What to produce:
Pictures do not belong in the copy, so please give every entry below again exactly.

Extracted records:
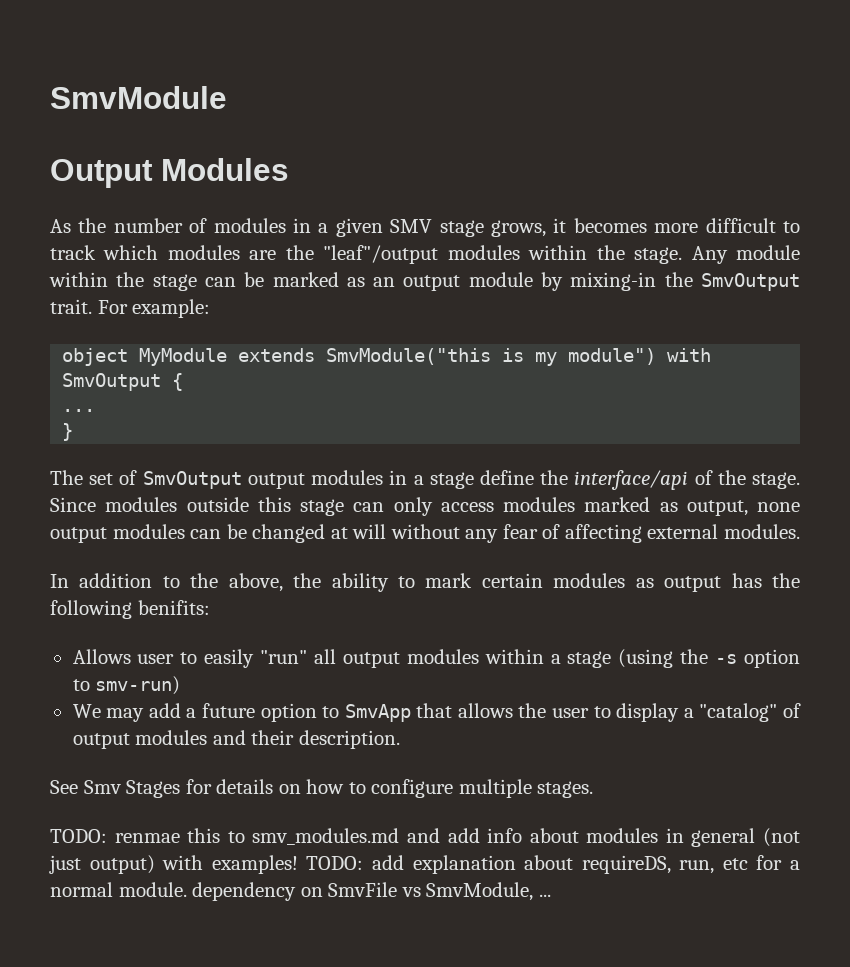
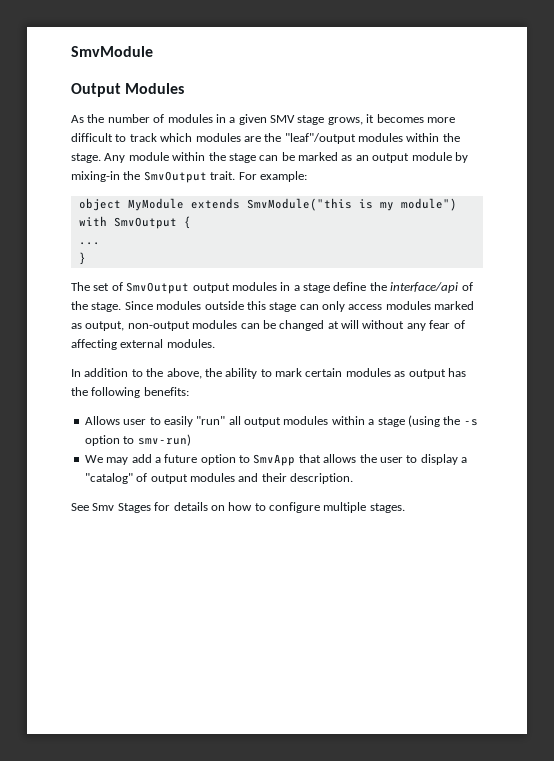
- Since modules outside this stage can only access modules marked as output, none output modules can be changed at will without any fear of affecting external modules.
+ Since modules outside this stage can only access modules marked as output, non-output modules can be changed at will without any fear of affecting external modules.
- In addition to the above, the ability to mark certain modules as output has the following benifits:
+ In addition to the above, the ability to mark certain modules as output has the following benefits:
- TODO: renmae this to smv_modules.md and add info about modules in general (not just output) with examples! TODO: add explanation about requireDS, run, etc for a normal module. dependency on SmvFile vs SmvModule, ...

Result:
- Since modules outside this stage can only access modules marked as output, none output modules can be changed at will without any fear of affecting external modules.
+ Since modules outside this stage can only access modules marked as output, non-output modules can be changed at will without any fear of affecting external modules.
- In addition to the above, the ability to mark certain modules as output has the following benifits:
+ In addition to the above, the ability to mark certain modules as output has the following benefits:
- TODO: renmae this to smv_modules.md and add info about modules in general (not just output) with examples! TODO: add explanation about requireDS, run, etc for a normal module. dependency on SmvFile vs SmvModule, ...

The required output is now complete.